• What you will do
From the line containing "-82,21 +81,21 @@" to the line containing "position:absolute; left:57px; top:42px;" in the entries below, reproduce every line exactly, ends included. Nothing else belongs in the copy, and no pictures.

• Input material
#####
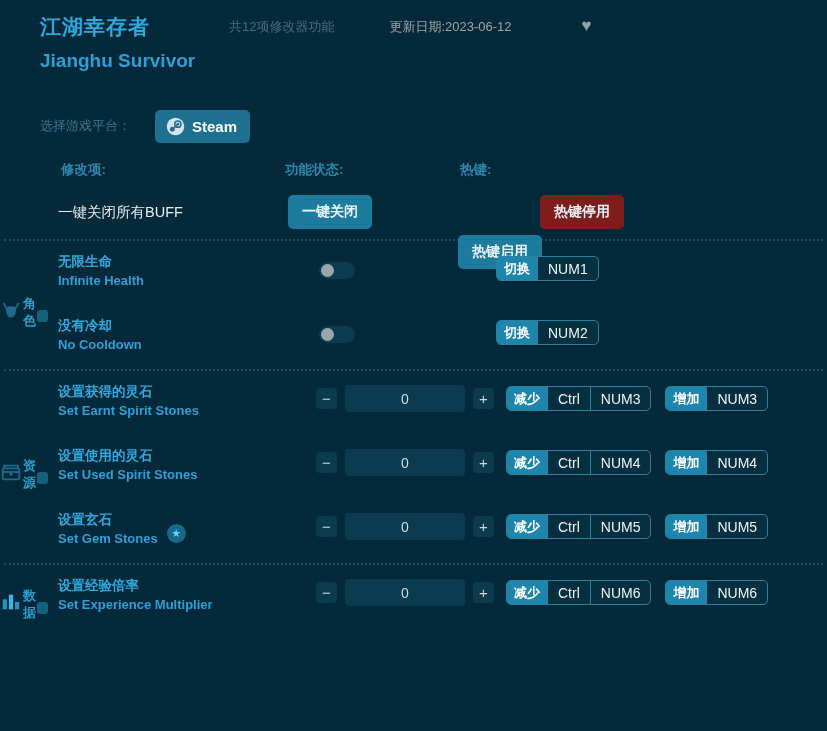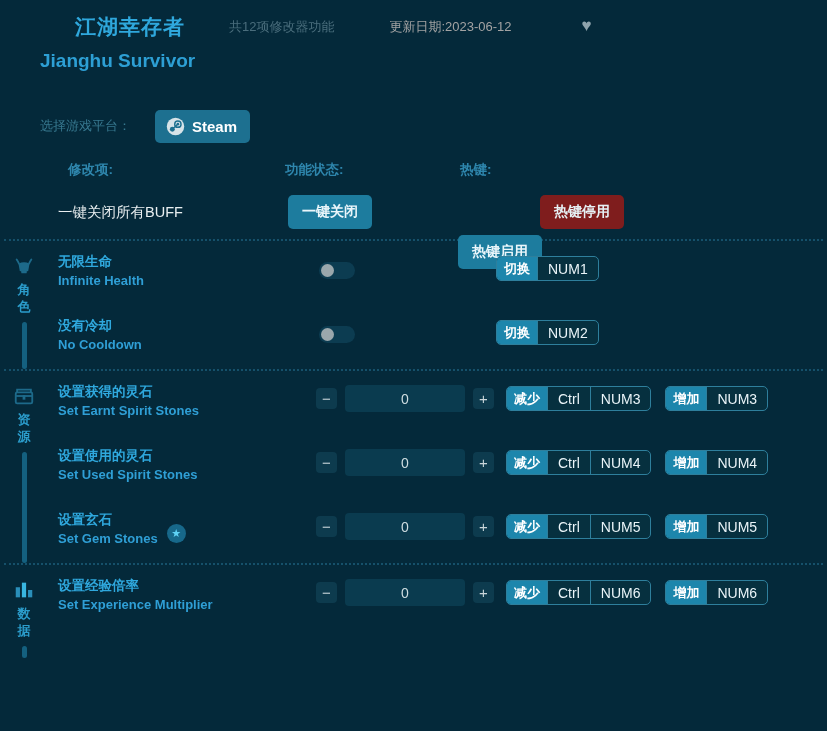--- a/index.html
+++ b/index.html
@@ -11,21 +11,20 @@
   }
   .page { position: relative; width: 827px; height: 731px; background: #04293a; }
 
   
   .header { position: relative; padding: 14px 0 0 0; height: 95px; }
   .title-row { display: flex; align-items: flex-start; }
   .title-cn {
     margin-left: 40px; width: 180px;
     color: #2fa8dd; font-size: 21px; font-weight: bold; line-height: 26px;
     letter-spacing: 1px;
-    text-align: center;
   }
   .title-en {
     margin-left: 40px;
     color: #2d9fd4; font-size: 19px; font-weight: bold; line-height: 24px;
     margin-top: 9px;
   }
   .meta-count {
     color: #4a6d7c; font-size: 13px; line-height: 26px; margin-left: 9px;
   }
   .meta-date {
@@ -47,21 +46,21 @@
     padding: 7px 13px 7px 11px; cursor: pointer;
   }
   .steam-btn .slabel { color: #ffffff; font-size: 15px; font-weight: bold; text-align: center; }
   .steam-logo { width: 19px; height: 19px; display: block; }
 
   
   .col-headers { position: relative; height: 30px; margin-top: 13px; }
   .col-headers span {
     position: absolute; color: #2e86ad; font-size: 13.5px; font-weight: bold;
   }
-  .ch-1 { left: 68px; }
+  .ch-1 { left: 61px; }
   .ch-2 { left: 285px; }
   .ch-3 { left: 460px; }
 
   
   .global-row { position: relative; height: 48px; }
   .global-name {
     position: absolute; left: 58px; top: 12px;
     color: #e8eef0; font-size: 14.5px;
   }
   .btn-fill {
@@ -82,21 +81,21 @@
 
   
   .divider {
     height: 0; border-top: 2px dotted #15506a; margin: 0 4px;
   }
 
   
   .section { position: relative; display: flex; }
   .cat {
     width: 48px; flex: 0 0 48px; padding-top: 14px;
-    display: flex; flex-direction: column; align-items: center;
+    display: flex; flex-direction: row; align-items: center;
   }
   .cat-icon { width: 22px; height: 22px; display: block; margin-bottom: 4px; }
   .cat-text {
     color: #2b9ccb; font-size: 13px; font-weight: bold;
     line-height: 17px; text-align: center; width: 15px;
   }
   .cat-bar {
     width: 5px; background: #14607f; border-radius: 3px;
     margin-top: 7px; flex: 1 1 auto; min-height: 12px;
   }

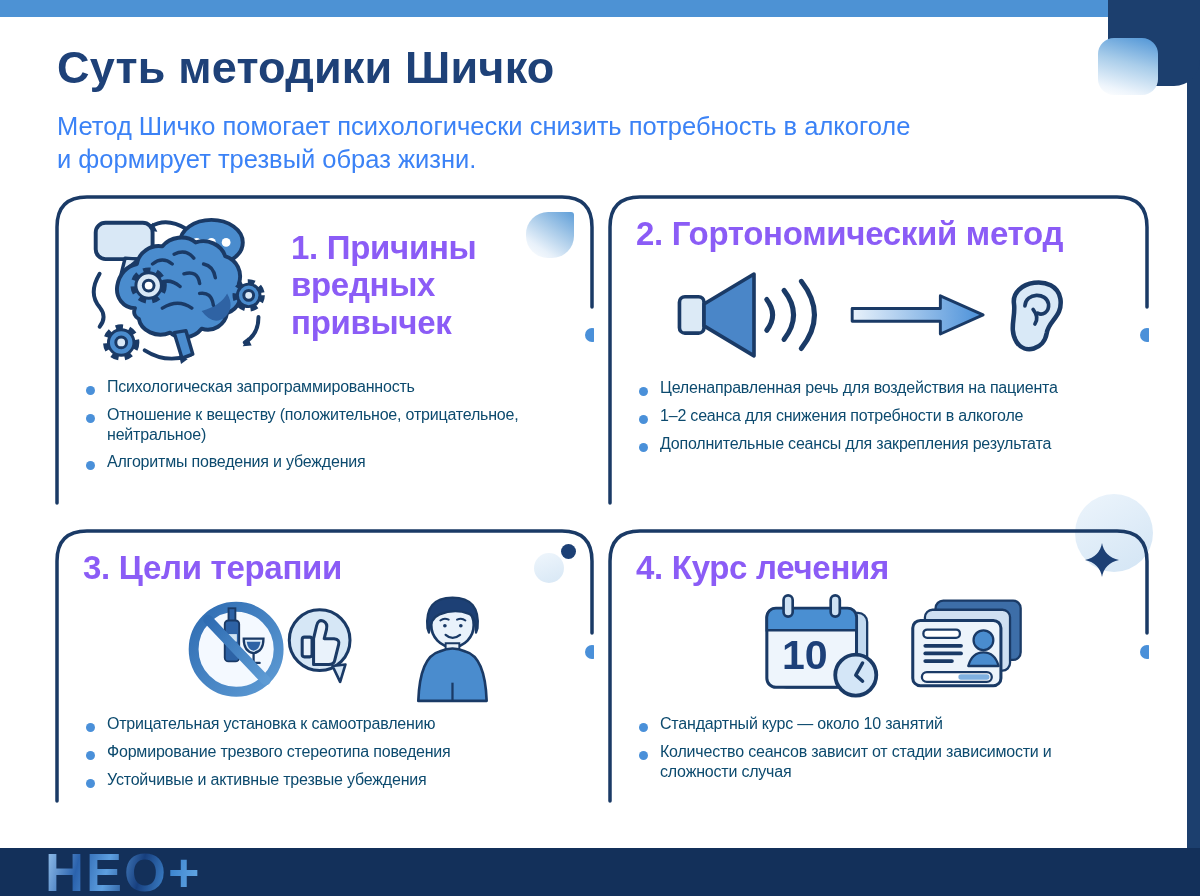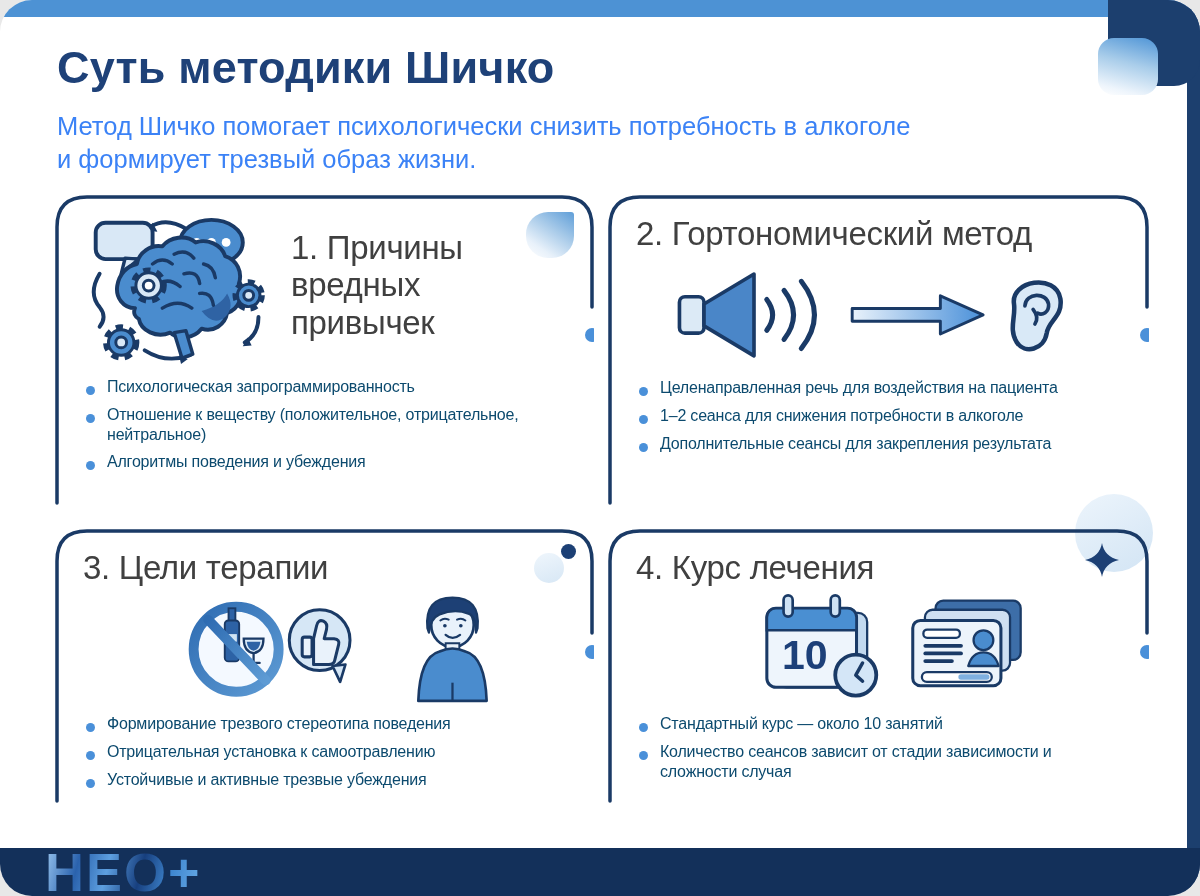--- a/index.html
+++ b/index.html
@@ -2,21 +2,20 @@
 <html lang="ru"><head>
 <meta charset="utf-8">
 <style>
   * { margin:0; padding:0; box-sizing:border-box; }
   html,body { background:#e8e8e8; }
   .page {
     position:relative; width:1200px; height:896px;
     background:#ffffff; overflow:hidden;
     font-family:"Liberation Sans","DejaVu Sans",sans-serif;
     color:#0d0d0d;
-    border-radius:32px;
   }
   .topbar { position:absolute; top:0; left:0; right:0; height:17px; background:#4d92d4; z-index:1; }
   .right-strip { position:absolute; top:0; right:0; bottom:0; width:13px; background:#1c3f6e; z-index:2; }
   .corner-blob { position:absolute; top:0; right:0; width:92px; height:86px; background:#1c3f6e; border-radius:0 0 26px 48px; z-index:3; }
   .corner-square { position:absolute; top:38px; right:42px; width:60px; height:57px; border-radius:16px;
     background:linear-gradient(195deg,#4e94d6 0%,#a9cdea 45%,#eef5fc 85%,#ffffff 100%); z-index:4; }
 
   .header { position:absolute; left:57px; top:42px; width:1000px; z-index:5; }
   .page-title { font-size:45px; font-weight:800; letter-spacing:.2px; color:#1e4178; }
   .subtitle { margin-top:16px; font-size:25.5px; line-height:1.28; color:#3b82f6; }
@@ -25,21 +24,21 @@
   .grid {
     position:absolute; left:57px; top:197px; width:1090px; z-index:5;
     display:grid; grid-template-columns:535px 537px; grid-template-rows:326px 284px;
     column-gap:18px; row-gap:8px;
   }
   .card { position:relative; }
   .card-border { position:absolute; top:-2px; left:-2px; z-index:4; pointer-events:none; }
   .card-inner { position:relative; z-index:5; padding:16px 26px 0 26px; }
 
   .card1-head { display:flex; align-items:flex-start; gap:10px; }
-  .card-title { font-size:33px; font-weight:400; line-height:1.13; color:#404040; letter-spacing:-.3px; }
+  .card-title { font-size:33px; font-weight:700; line-height:1.13; color:#8b5cf6; letter-spacing:-.3px; }
   .card1 .card-title { margin-top:16px; max-width:235px; }
   .row-title { margin-top:2px; }
 
   ul.bullets { list-style:none; margin-top:14px; }
   ul.bullets li {
     position:relative; padding-left:24px; margin-bottom:8px;
     font-size:16px; line-height:1.24; letter-spacing:-.2px; color:#0c4a6e;
   }
   ul.bullets li::before {
     content:""; position:absolute; left:3px; top:9px;
@@ -229,22 +228,22 @@
             <circle cx="45" cy="43" r="2.4" fill="#1a3a66"></circle>
             <circle cx="66" cy="43" r="2.4" fill="#1a3a66"></circle>
             <path d="M39,36 q5,-4 11,-1 M61,35 q6,-3 11,1" fill="none" stroke="#1a3a66" stroke-width="2.6" stroke-linecap="round"></path>
             <path d="M46,55 q9,8 19,0" fill="none" stroke="#1a3a66" stroke-width="3" stroke-linecap="round"></path>
             <path d="M46,66 h18 v9 q-9,6 -18,0 z" fill="#e9f2fb" stroke="#1a3a66" stroke-width="2.5"></path>
             <path d="M10,142 Q12,84 38,77 Q47,73 55,73 Q63,73 72,77 Q98,84 100,142 Z" fill="#4a8cce" stroke="#1a3a66" stroke-width="3.5" stroke-linejoin="round"></path>
             <path d="M55,118 v24" stroke="#1a3a66" stroke-width="3"></path>
           </g>
         </svg>
         <ul class="bullets">
+          <li>Отрицательная установка к самоотравлению</li>
           <li>Формирование трезвого стереотипа поведения</li>
-          <li>Отрицательная установка к самоотравлению</li>
           <li>Устойчивые и активные трезвые убеждения</li>
         </ul>
       </div>
     </section>
 
     <section class="card card4">
       <svg class="card-border" width="541" height="274" viewBox="0 0 541 274">
         <path d="M2,272 L2,32 Q2,2 32,2 L509,2 Q539,2 539,32 L539,104" fill="none" stroke="#1a3a66" stroke-width="3.5" stroke-linecap="round"></path>
         <circle cx="539" cy="123" r="7" fill="#4a90d9"></circle>
       </svg>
#####
• Task result
@@ -82,21 +81,21 @@
 
   
   .divider {
     height: 0; border-top: 2px dotted #15506a; margin: 0 4px;
   }
 
   
   .section { position: relative; display: flex; }
   .cat {
     width: 48px; flex: 0 0 48px; padding-top: 14px;
-    display: flex; flex-direction: column; align-items: center;
+    display: flex; flex-direction: row; align-items: center;
   }
   .cat-icon { width: 22px; height: 22px; display: block; margin-bottom: 4px; }
   .cat-text {
     color: #2b9ccb; font-size: 13px; font-weight: bold;
     line-height: 17px; text-align: center; width: 15px;
   }
   .cat-bar {
     width: 5px; background: #14607f; border-radius: 3px;
     margin-top: 7px; flex: 1 1 auto; min-height: 12px;
   }

--- a/index.html
+++ b/index.html
@@ -2,21 +2,20 @@
 <html lang="ru"><head>
 <meta charset="utf-8">
 <style>
   * { margin:0; padding:0; box-sizing:border-box; }
   html,body { background:#e8e8e8; }
   .page {
     position:relative; width:1200px; height:896px;
     background:#ffffff; overflow:hidden;
     font-family:"Liberation Sans","DejaVu Sans",sans-serif;
     color:#0d0d0d;
-    border-radius:32px;
   }
   .topbar { position:absolute; top:0; left:0; right:0; height:17px; background:#4d92d4; z-index:1; }
   .right-strip { position:absolute; top:0; right:0; bottom:0; width:13px; background:#1c3f6e; z-index:2; }
   .corner-blob { position:absolute; top:0; right:0; width:92px; height:86px; background:#1c3f6e; border-radius:0 0 26px 48px; z-index:3; }
   .corner-square { position:absolute; top:38px; right:42px; width:60px; height:57px; border-radius:16px;
     background:linear-gradient(195deg,#4e94d6 0%,#a9cdea 45%,#eef5fc 85%,#ffffff 100%); z-index:4; }
 
   .header { position:absolute; left:57px; top:42px; width:1000px; z-index:5; }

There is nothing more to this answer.